"The Outlaw Ocean" Set To Deal Another Blow To The Fishing Industry
24,000 fisheries workers die every year on the job, making it among the most dangerous industries in the world. Hundreds of fisheries observers, mostly in developing nations, have gone overboard, and not by accident. Try telling the truth on whether or not fishermen are breaking the law when you are alone and outnumbered in hostile waters. Fishing vessels carry illegal weapons, transport illegal immigrants (being responsible for a large percentage of those who enter the United States, for instance), and mule illegal drugs about Latin America and Southeast Asia. These are the beginning of a long list of atrocities; it's not just the fishermen in Thailand that are subjected to a form of modern slavery nearly as large as that of sex trafficking; Asian vessels that operate in Hawaii dock in Honolulu and make sure their fishermen never leave the ship to describe the horrors they have endured. All of this is overseen by European and Asian captains and officers who make decent pay and agents and owners who are filthy rich while crew, mostly from impoverished nations, are paid almost nothing, if at all. These criminal syndicates are connected to cartels and international white collar criminals alike, and their activity is wiping out all oceanic life in the process.
This sounds like something from a Dystopia, but it is reality. Why has nobody written about this? Or made a movie? Ian Urbina of The Atlantic and The New York Times has done just that and prepared, without question, the most comprehensive overview of maritime crime in history. Based on a 2016 series of reports he released (and won or was nominated for a dozen awards for), Urbina released the book The Outlaw Ocean in 2019 to critical acclaim, and the book made it onto the NYT and Amazon Best Sellers Lists . It was accompanied with a musical contribution called The Outlaw Ocean Music Project with samples from artists as well as the foundation of an organization called The Outlaw Ocean Project dedicated entirely to publicizing maritime crime. His work was mentioned by U.S. Secretary of State John Kerry when Kerry gave Thailand a failing grade on human trafficking laws. This would be an outstanding achievement in itself, but there is more: Leonardo DiCaprio, a patron of countless animal rights and environmental films, is working on a film that follows the events Urbina experienced. While these are wide-ranging, from a group called Women on Waves that performs free abortions in international waters to an unrecognized micronation that calls itself Sealand, the crux is environmental protection.
It features Sea Shepherd crew in their pursuit of the vessel Thunder, a notorious Antarctic poaching ship that sinks itself to try to avoid arrest. It features Greenpeace activists trying to stop oil drilling in the Amazon Reef. It features law enforcement boarding IUU fishing vessels in Palau. It features slavery and murder investigations aboard longliners in the Indian Ocean. It also features pirates off of Somalia, who, it should be noted, were pushed into the criminal world by the plundering of their natural resources by Asian and European fishing vessels (the same is now beginning to occur in the Gulf of Guinea; piracy is a story for another time).

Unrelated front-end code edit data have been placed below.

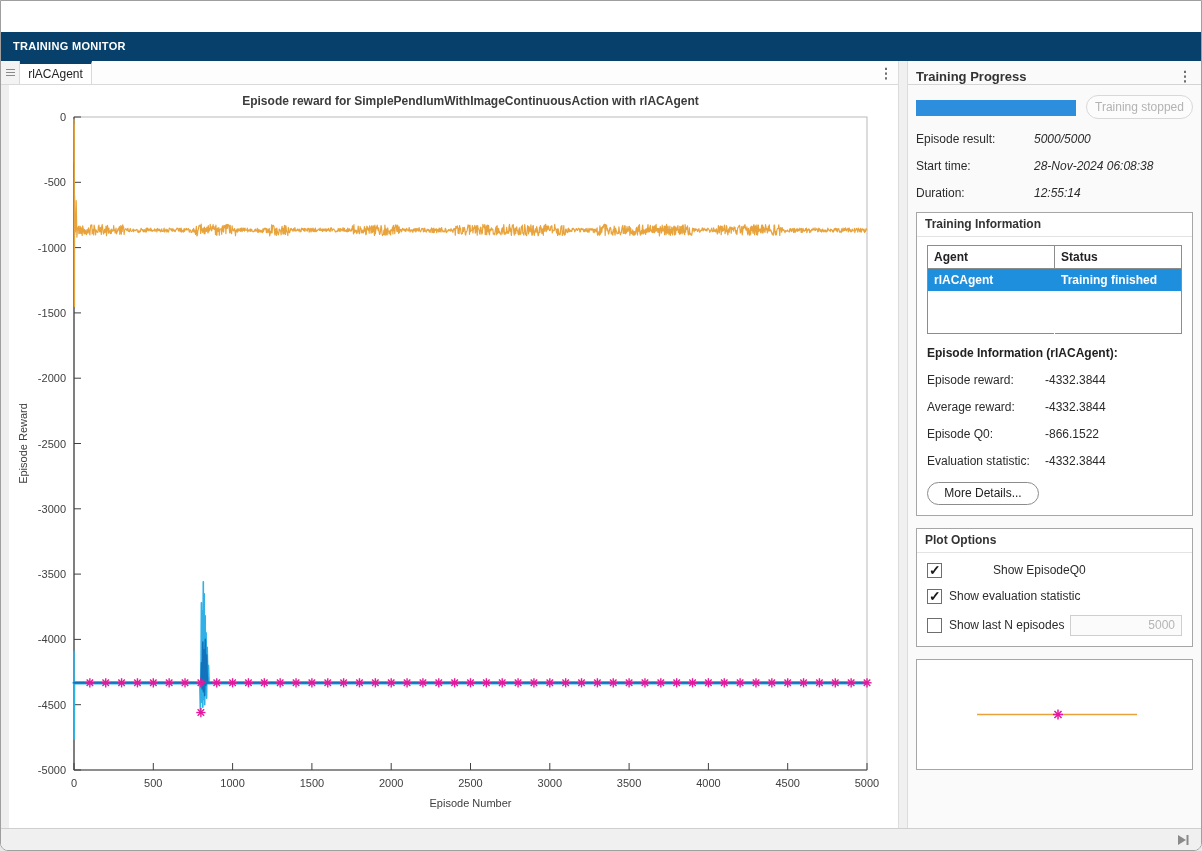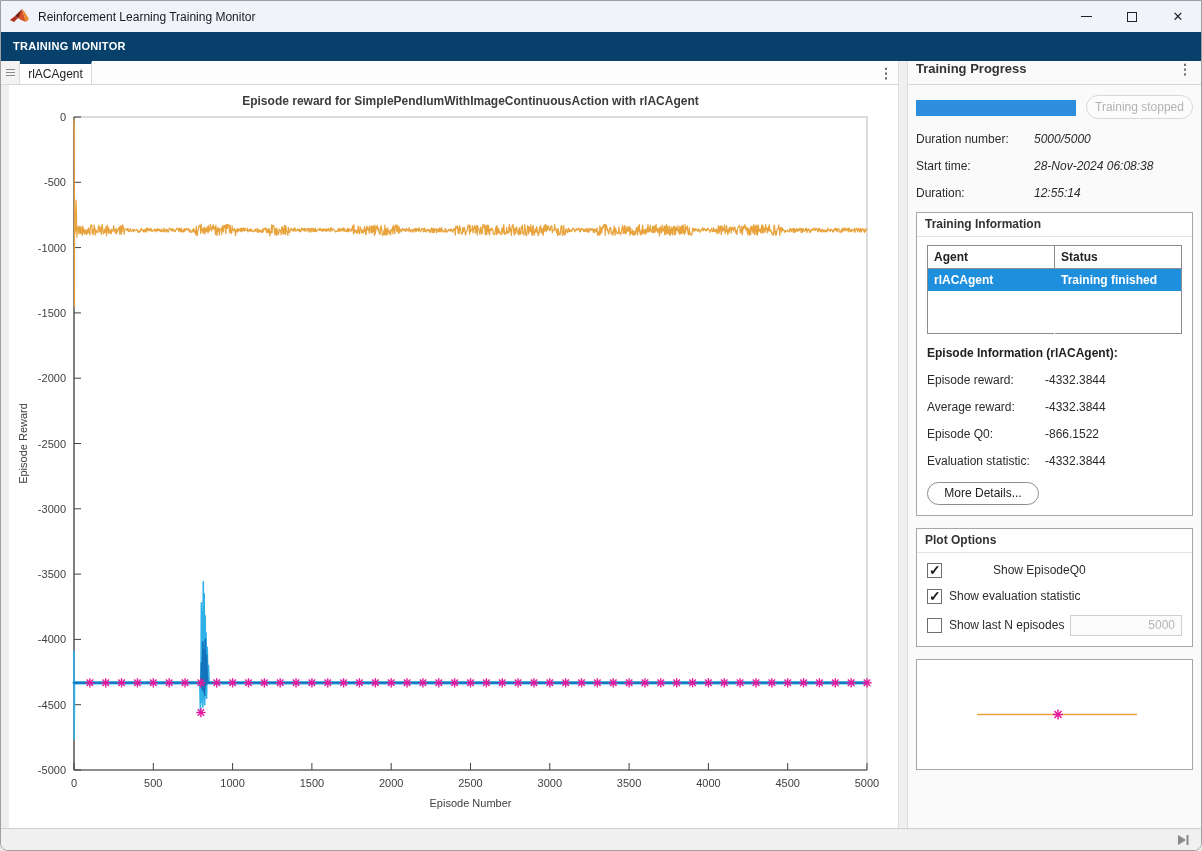--- a/index.html
+++ b/index.html
@@ -36,21 +36,21 @@
   .overflow-icon{ width:24px; display:flex; align-items:center; justify-content:center;
                   color:#6e6e6e; font-size:14px; font-weight:bold; }
 
   .figure{ flex:1; margin-left:8px; background:#fff; position:relative; }
 
   
   .splitter{ width:10px; background:#f0f0f0; border-left:1px solid #dcdcdc; border-right:1px solid #dcdcdc; }
 
   
   .right-panel{ flex:1; background:#fafafa; display:flex; flex-direction:column; overflow:hidden; }
-  .panel-header{ height:24px; border-bottom:1px solid #d5d5d5; display:flex; align-items:flex-start; padding:0 4px 0 8px; }
+  .panel-header{ height:24px; border-bottom:1px solid #d5d5d5; display:flex; align-items:flex-end; padding:0 4px 0 8px; }
   .panel-header .ph-title{ font-size:13px; font-weight:bold; color:#333; }
   .panel-header .spacer{ flex:1; }
 
   .rp-content{ flex:1; padding:10px 8px 8px 8px; overflow:hidden; }
 
   .progress-row{ display:flex; align-items:center; margin-bottom:6px; }
   .progress-bar{ width:160px; height:16px; background:#2d8edd; margin-top:2px; }
   .btn{ font-size:12px; border-radius:12px; text-align:center; }
   .btn-disabled{ margin-left:10px; flex:1; height:24px; line-height:22px; color:#b3b3b3;
                  background:#fcfcfc; border:1px solid #d8d8d8; }
@@ -93,40 +93,20 @@
                  border-top:1px solid #cfcfcf; display:flex; align-items:center; }
   .collapse-right{ margin-left:auto; margin-right:10px; width:16px; height:14px; }
 
   svg text{ font-family:"Liberation Sans",sans-serif; }
 </style>
 </head>
 <body>
 
 <div class="window">
 
-  <div class="titlebar">
-    <svg class="logo" viewBox="0 0 20 18">
-      <polygon points="0,12 5,8 8,10 4,14" fill="#b0301e"></polygon>
-      <polygon points="8,10 12,1 16,14 11,12" fill="#d6532a"></polygon>
-      <polygon points="5,8 12,1 9,9 8,10" fill="#7a1f14"></polygon>
-      <polygon points="12,1 16,14 19,11 14,3" fill="#e88a2e"></polygon>
-    </svg>
-    <span class="title">Reinforcement Learning Training Monitor</span>
-    <div class="win-controls">
-      <div class="win-btn">
-          <span class="min-glyph"></span>
-        </div>
-      <div class="win-btn">
-          <span class="max-glyph"></span>
-        </div>
-      <div class="win-btn">
-          <span>✕</span>
-        </div>
-    </div>
-  </div>
 
   <div class="ribbon">
     <div class="ribbon-label">TRAINING MONITOR</div>
   </div>
 
   <div class="main">
 
     <div class="left-panel">
       <div class="tabstrip">
         <div class="tab-menu">
@@ -513,21 +493,21 @@
         <span class="overflow-icon">⋮</span>
       </div>
       <div class="rp-content">
 
         <div class="progress-row">
           <div class="progress-bar"></div>
           <div class="btn btn-disabled">Training stopped</div>
         </div>
 
         <div class="field-row">
-          <span class="fl">Duration number:</span>
+          <span class="fl">Episode result:</span>
           <span class="fv">5000/5000</span>
         </div>
         <div class="field-row">
           <span class="fl">Start time:</span>
           <span class="fv">28-Nov-2024 06:08:38</span>
         </div>
         <div class="field-row">
           <span class="fl">Duration:</span>
           <span class="fv">12:55:14</span>
         </div>

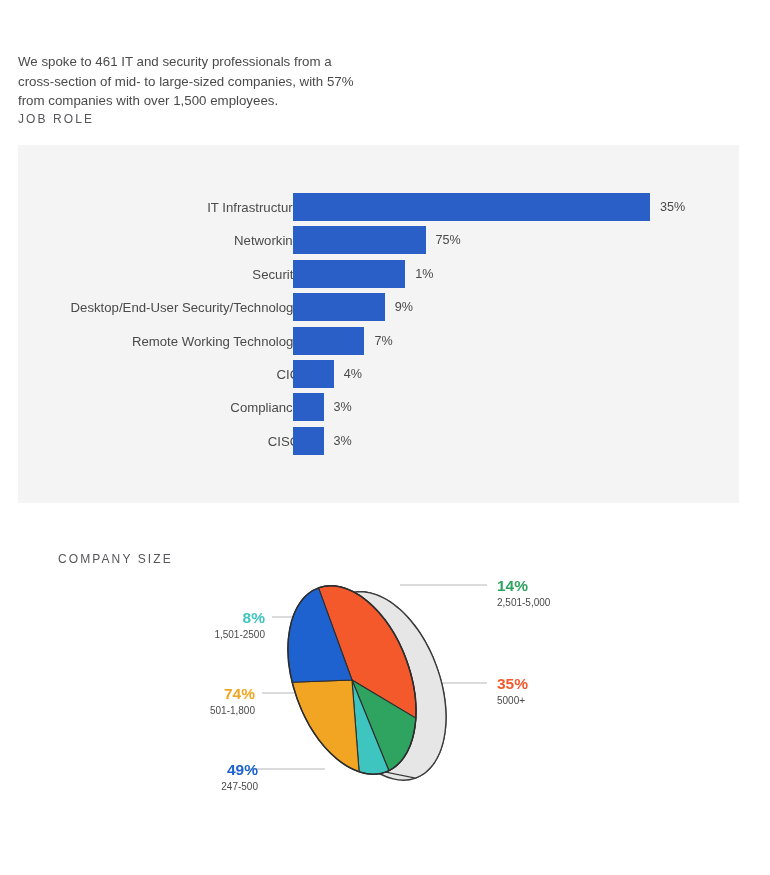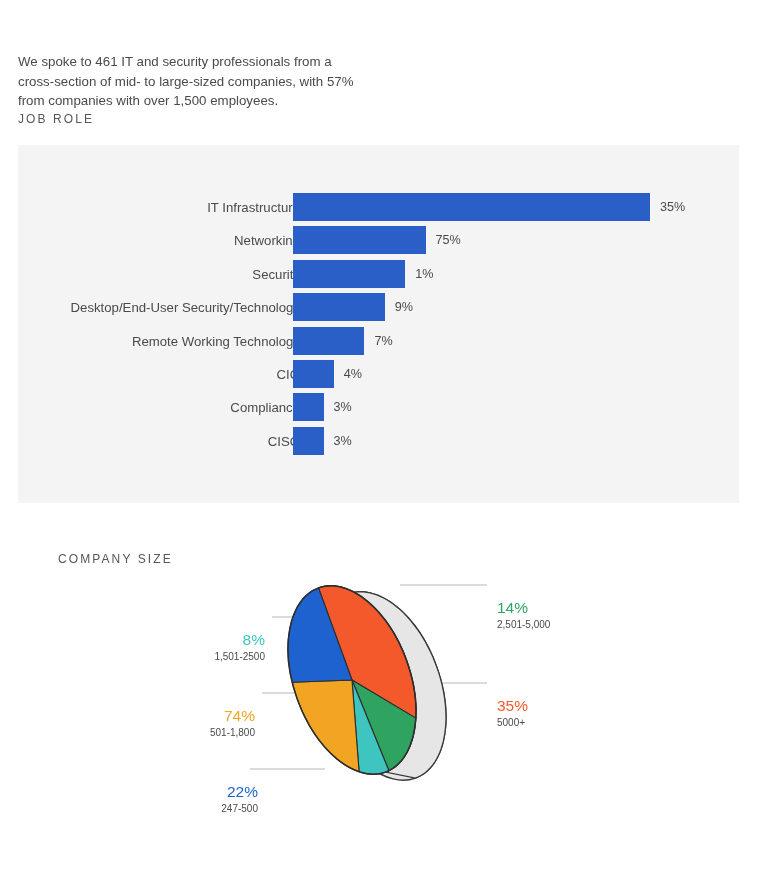--- a/index.html
+++ b/index.html
@@ -42,21 +42,21 @@
     position:absolute;left:275px;top:0;height:28px;background:#2a5fc8;
   }
   .bar-val{
     position:absolute;top:50%;transform:translateY(-50%);
     font-size:12.6px;color:#4a4a4a;white-space:nowrap;
   }
 
   
   .pie-wrap{position:absolute;left:0;top:565px;width:770px;height:250px;}
   .pie-label{position:absolute;}
-  .pie-pct{font-size:15.5px;font-weight:normal;line-height:18px;margin-top:22px;}
+  .pie-pct{font-size:15.5px;font-weight:bold;line-height:18px;}
   .pie-sub{font-size:10px;color:#4a4a4a;line-height:16px;white-space:nowrap;}
   .lbl-right{text-align:left;}
   .lbl-left{text-align:right;}
 </style>
 </head>
 <body>
 
 <div class="page">
 
 
@@ -144,18 +144,18 @@
     </div>
     <div class="pie-label lbl-left" style="right:505px;top:44px;">
       <div class="pie-pct" style="color: rgb(63, 197, 192);">8%</div>
       <div class="pie-sub">1,501-2500</div>
     </div>
     <div class="pie-label lbl-left" style="right:515px;top:120px;">
       <div class="pie-pct" style="color: rgb(242, 164, 35);">74%</div>
       <div class="pie-sub">501-1,800</div>
     </div>
     <div class="pie-label lbl-left" style="right:512px;top:196px;">
-      <div class="pie-pct" style="color: rgb(30, 98, 208);">22%</div>
+      <div class="pie-pct" style="color: rgb(30, 98, 208);">49%</div>
       <div class="pie-sub">247-500</div>
     </div>
   </div>
 
 </div>
 
 </body></html>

The fact that the fishing industry is such an insidious threat is what sometimes causes me to lose hope. However, it also gives me some degree of hope: if people don't care about animals rights, maybe the environment, or maybe human trafficking, or maybe the illegal narcotics and human smuggling involved. If you can appeal to one of these issues, it can make a person question their dietary choices, and, ultimately, lead to change. The fishing industry is still reeling from Seaspiracy; The Outlaw Ocean is more unwelcome news as its image as a criminal enterprise long departed from traditional Yankee fishermen of the past becomes ingrained, cemented in the public mind.